## DATA EXCERPTS
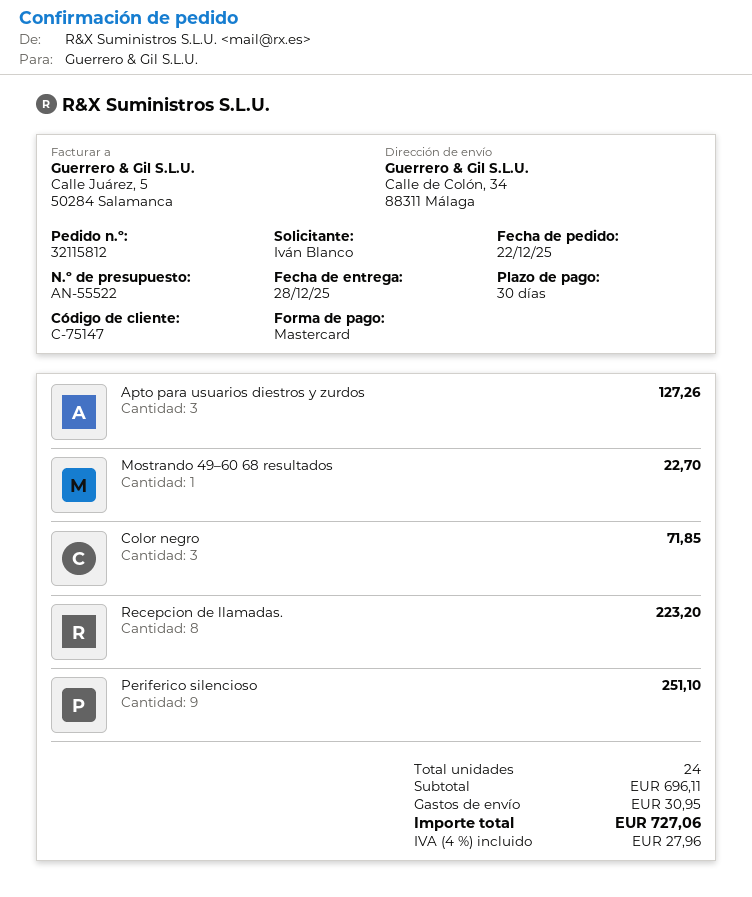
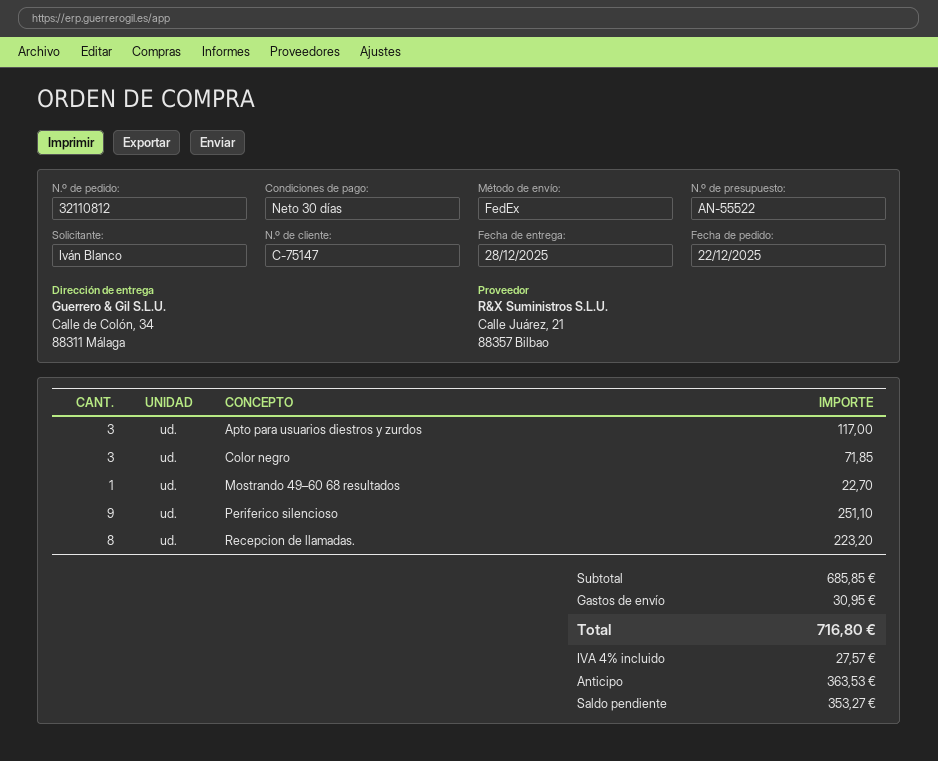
order number: 32115812 -> 32110812
Apto para usuarios diestros y zurdos: 3 for 127.26 -> 3 for 117.00
subtotal: 696.11 -> 685.85
tax: 4% = 27.96 -> 4% = 27.57
total: 727.06 -> 716.80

## ABOUT THIS EXERCISE
Without the pictures, give back the entries exactly.

## EXPECTED ANSWER
order number: 32115812 -> 32110812
Apto para usuarios diestros y zurdos: 3 for 127.26 -> 3 for 117.00
subtotal: 696.11 -> 685.85
tax: 4% = 27.96 -> 4% = 27.57
total: 727.06 -> 716.80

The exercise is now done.